The research, “Exploring User Experiences of Active Workstations: A Case Study of Under Desk Elliptical Trainers” was presented September 15 in a session during the ACM International Joint Conference on Pervasive and Ubiquitous Computing (UbiComp 2016) in Heidelberg Germany.
The user experience (UX) study tracked 13 office workers over the course of a month and found they typically only used the elliptical trainers when performing simple office tasks or taking breaks. Some mostly used them as footrests or just to fidget. Although acknowledging the potential for improved health, participants noted any overall benefit comes at a cost of some leg room and “a fair amount of noise.”
But what if active workstations could be configured to fully track a user’s biometrics, workflow and other data streams to predict optimal times to work on any given task?
“Our next mission is to devise a novel persuasive computing system that can recommend the opportune moments for active workstation usage,” said Lee, who co-authored the paper with KAIST colleagues Woohyeok Choi and Aejin Song in collaboration with Darren Edge and Masaaki Fukumoto of Microsoft Research Asia.
For recommendation algorithm design, Lee and his team will consider multidimensional data, including computer usage, individual physiological/physical states and environmental sensor data. Owing to its wide variety of available sensing data, Microsoft Band 2 will be used to collect physiological/physical data such as heart rate, galvanic skin response, skin temperature and 3-axis linear/rotational acceleration. The team will continue to use Microsoft Azure to manage and analyze the multidimensional data for machine learning.
Lee, whose Interactive Computing Lab at KAIST covers topics like social computing systems and vehicular sensor networking, was surprised by the lack of UX research for active workstations. “This rapidly growing field has somehow received little attention from HCI [human-computer interaction] researchers,” Lee stated. “UX research will be beneficial to a broad range of stakeholders, including end users, researchers and device designers. Moreover, this will open up many other research opportunities in this field, such as active workstation design, workout intervention software design, and interactive workplace design.”
The project was the latest of several collaborative efforts with HCI researchers Edge and Fukumoto including the group swimming “exergame” SwimTrain.
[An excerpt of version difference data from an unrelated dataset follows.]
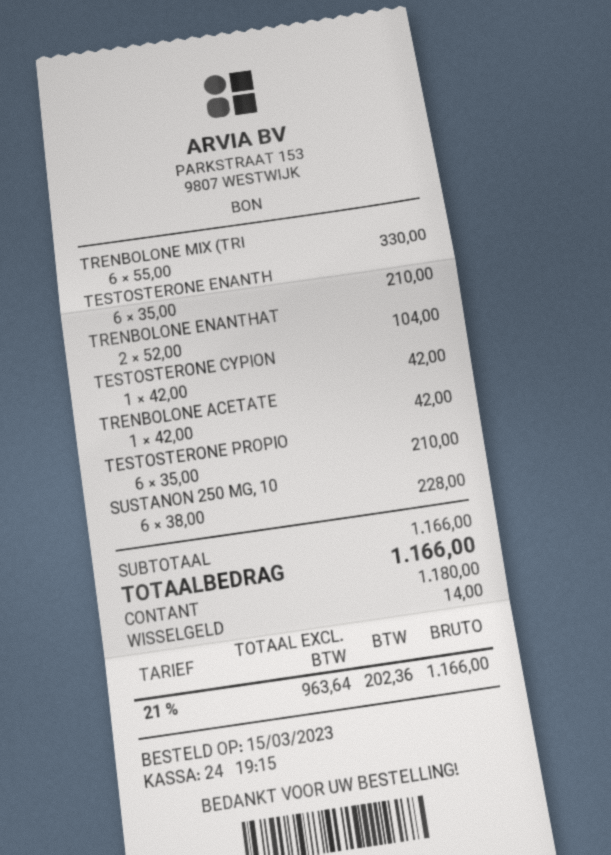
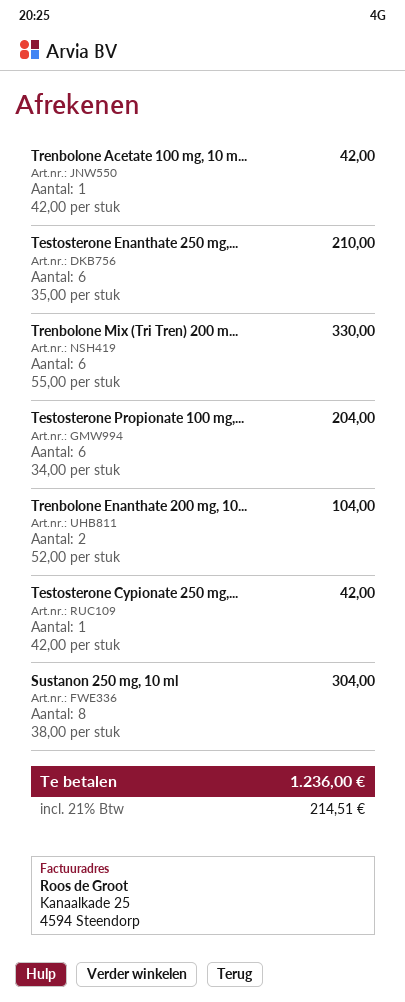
TESTOSTERONE PROPIO: 6 x 35.00 = 210.00 -> 6 x 34.00 = 204.00
SUSTANON 250 MG, 10: 6 x 38.00 = 228.00 -> 8 x 38.00 = 304.00
tax: 21% = 202.36 -> 21% = 214.51
total: 1166.00 -> 1236.00

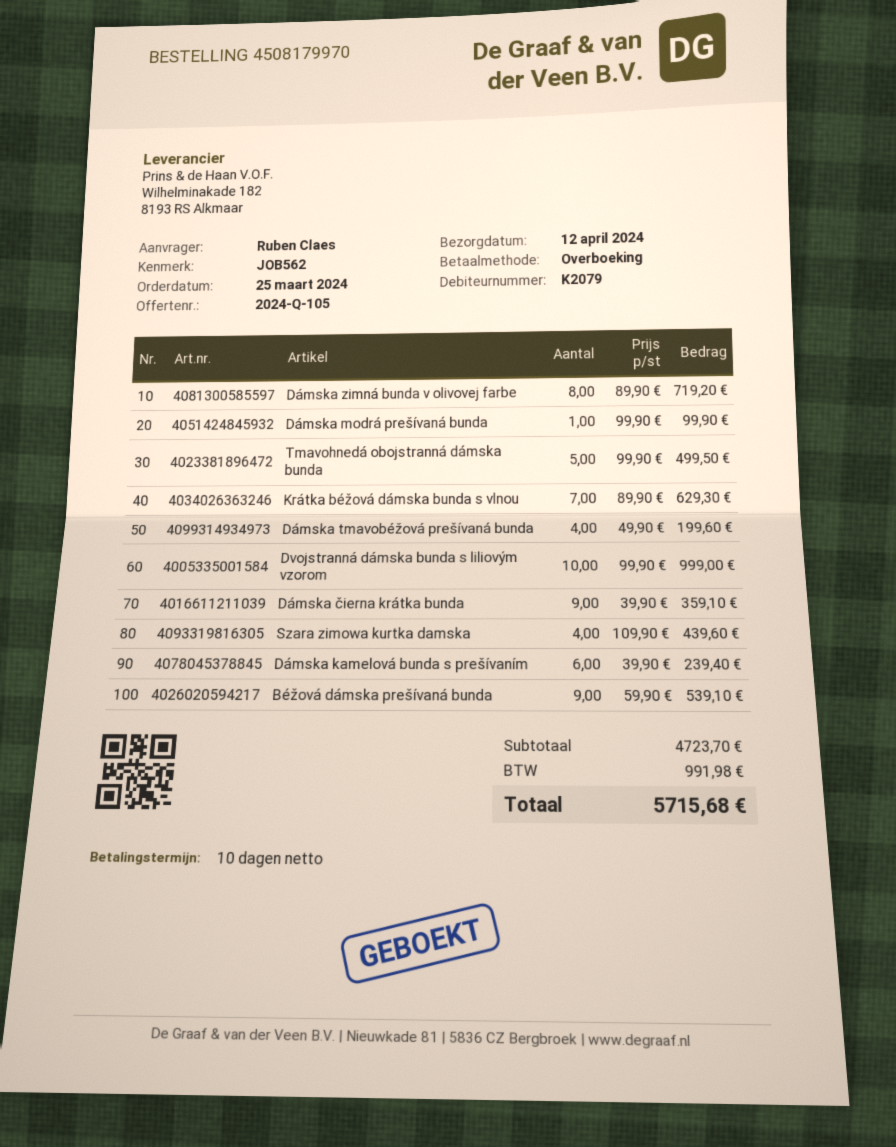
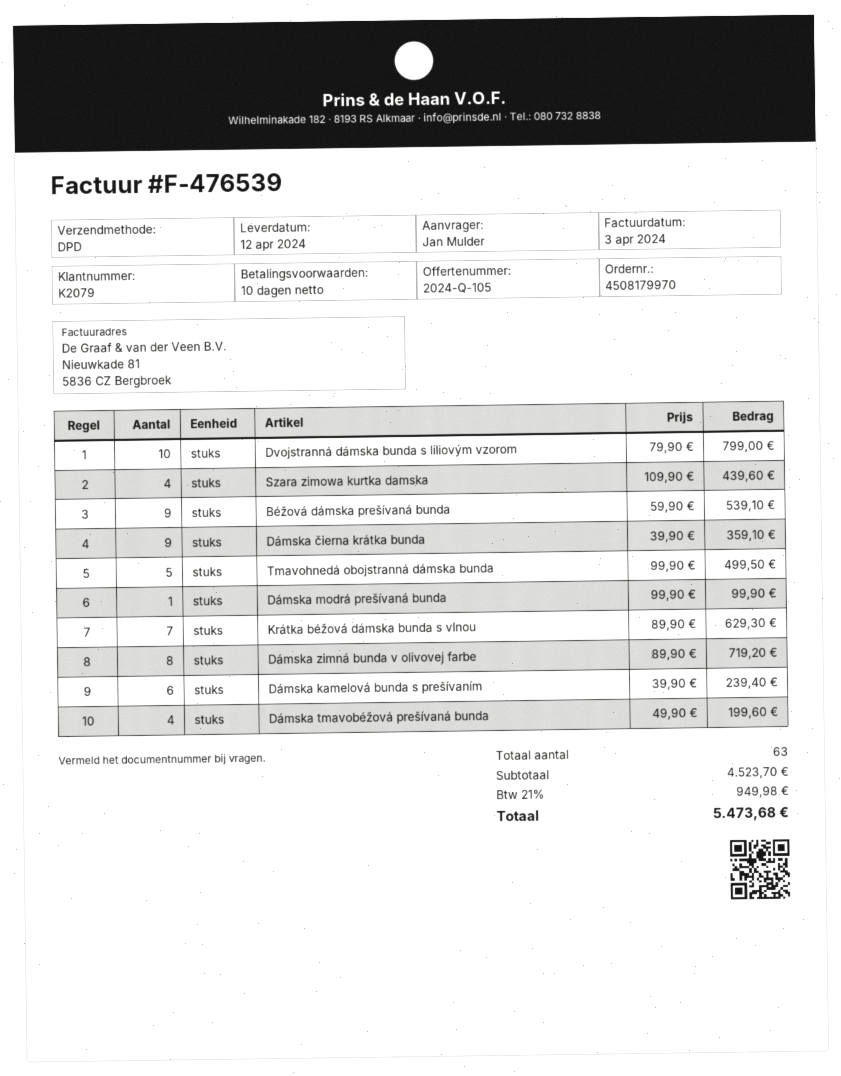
ordered by: Ruben Claes -> Jan Mulder
Dvojstranná dámska bunda s liliovým vzorom: 10 x 99.90 = 999.00 -> 10 x 79.90 = 799.00
subtotal: 4723.70 -> 4523.70
tax: 991.98 -> 949.98
total: 5715.68 -> 5473.68

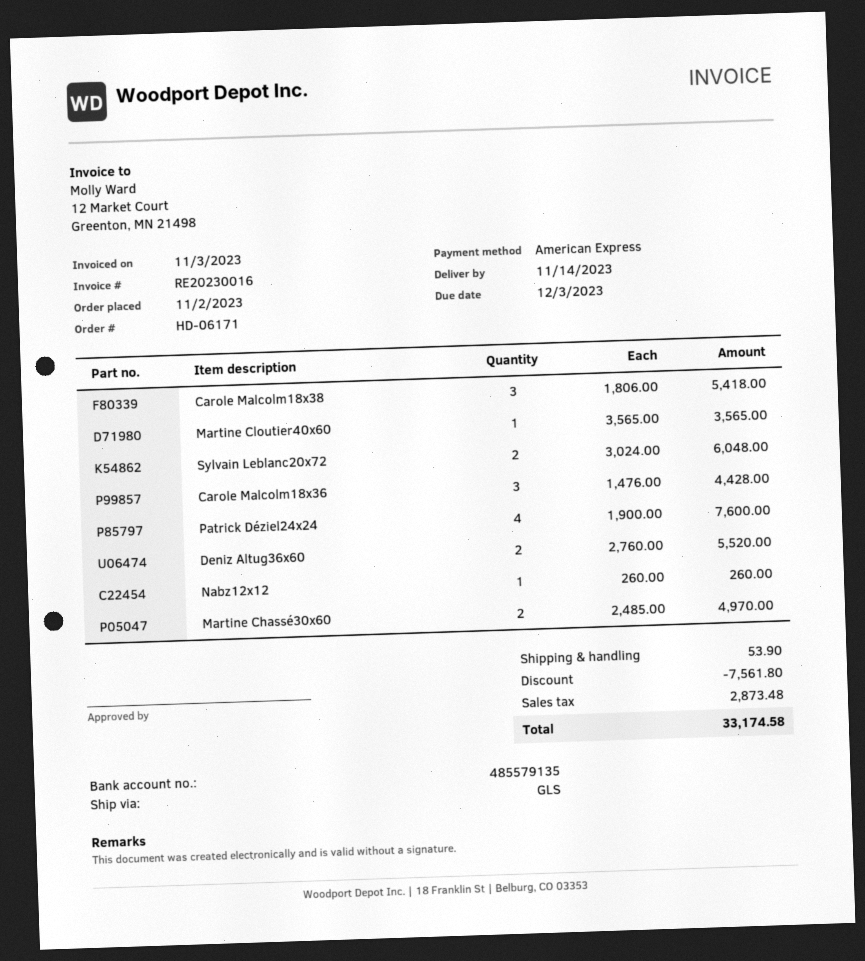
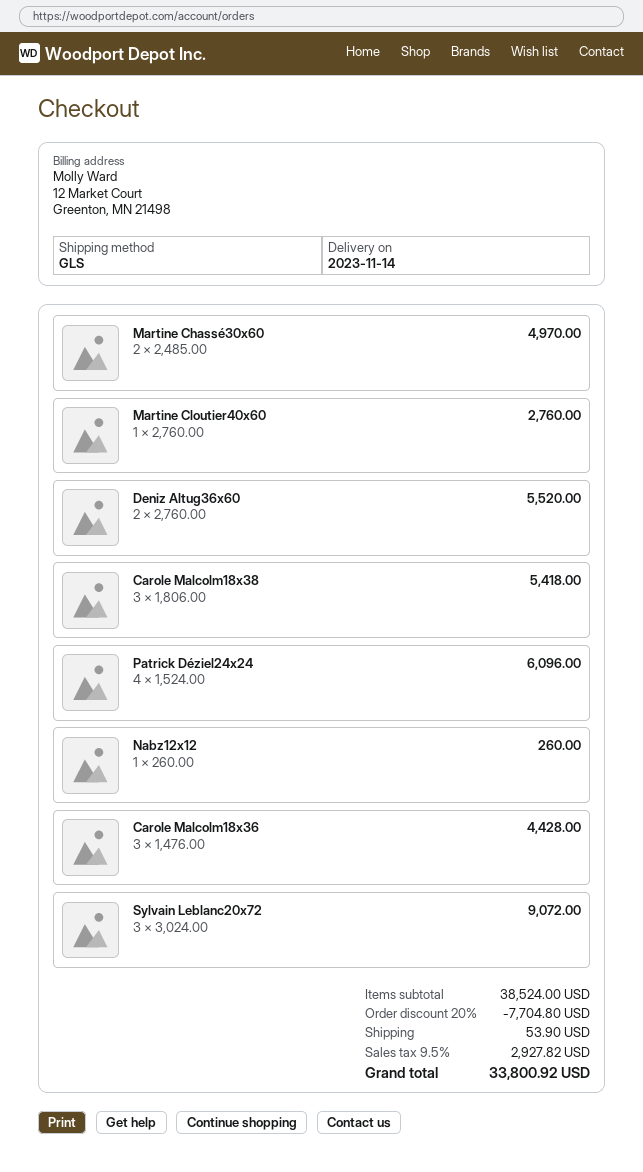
Martine Cloutier40x60: 1 x 3565.00 = 3565.00 -> 1 x 2760.00 = 2760.00
Sylvain Leblanc20x72: 2 x 3024.00 = 6048.00 -> 3 x 3024.00 = 9072.00
Patrick Déziel24x24: 4 x 1900.00 = 7600.00 -> 4 x 1524.00 = 6096.00
discount: 7561.80 -> 7704.80
tax: 2873.48 -> 2927.82
total: 33174.58 -> 33800.92

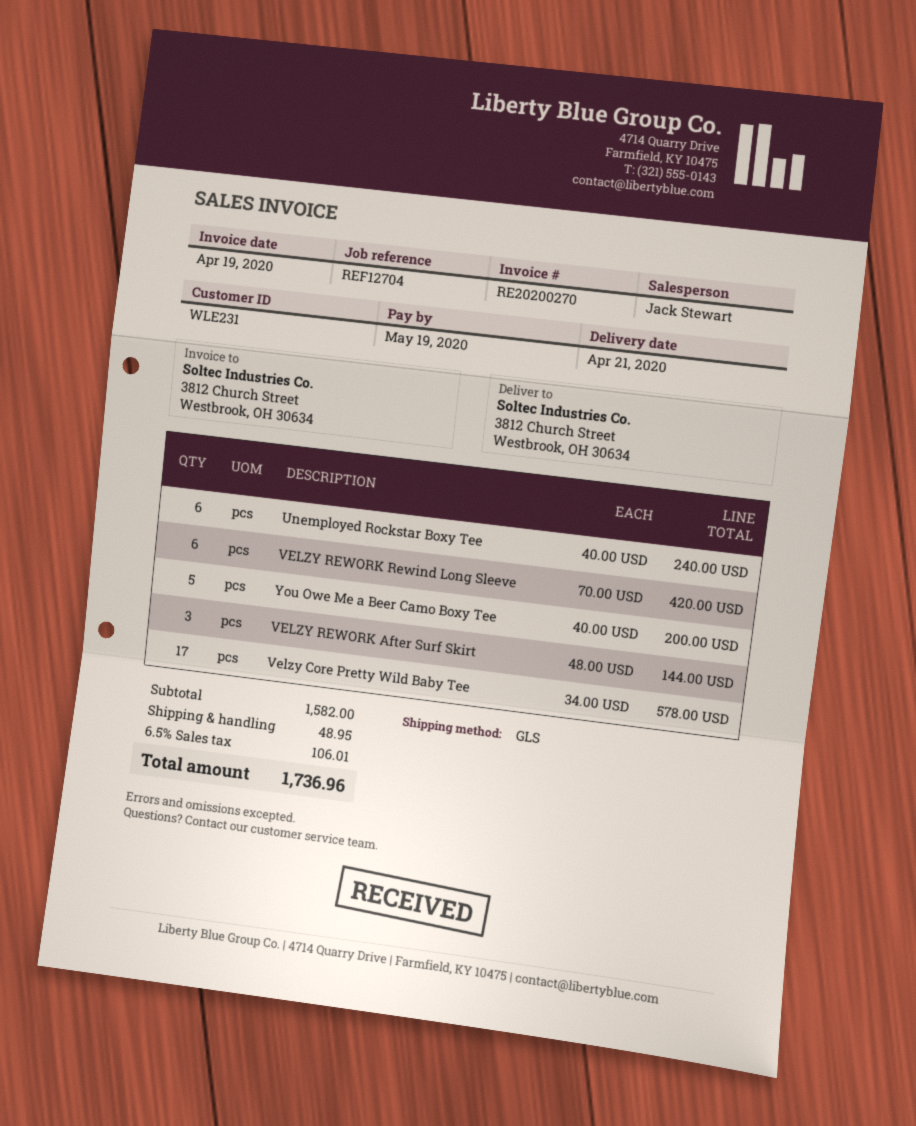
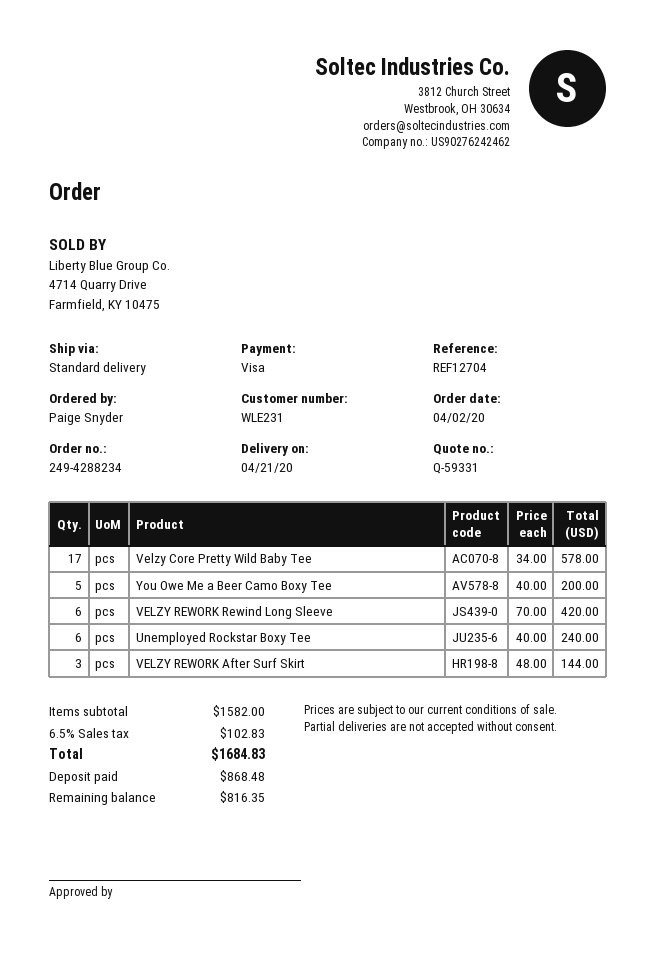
shipping method: GLS -> standard
shipping: 48.95 -> none
tax: 6.5% = 106.01 -> 6.5% = 102.83
total: 1736.96 -> 1684.83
To conduct the field study, researchers modified existing Stamina InMotion elliptical trainers to support usage tracking and goal setting features. A microcontroller was attached to the trainer to sense pedal spinning while an app displayed the total daily steps in real time with options for users to set daily activity goals. Participants were all graduate students employed in office environments with an average daily sedentary working time of 8.7 hours.
During the study, the team collected usage logs that showed “participants performed an average of 2,690.8 strides for an average 38.4 minutes on work days. Five participants failed to complete 3,000 strides per day, and the others took 43.0 minutes to meet their daily goals.”
Researchers obtained direct feedback via weekly surveys and a final interview with each participant at the study’s conclusion. The interviews showed that work contexts such as the urgency of requests and their cognitive load were the main factors in choosing whether to work and pedal at the same time.
One participant commented: “I pedaled this machine while surfing the web or watching sports videos on YouTube during a rest […] I may pedal when doing familiar tasks. For example, when reading an academic paper in a familiar domain, pedaling did not disturb me. However, it was difficult to comprehend a novel or an unfamiliar paper while using this machine.”
Using the trainer to combat drowsiness was among the most popular reasons to use the trainer, a majority of participants indicated.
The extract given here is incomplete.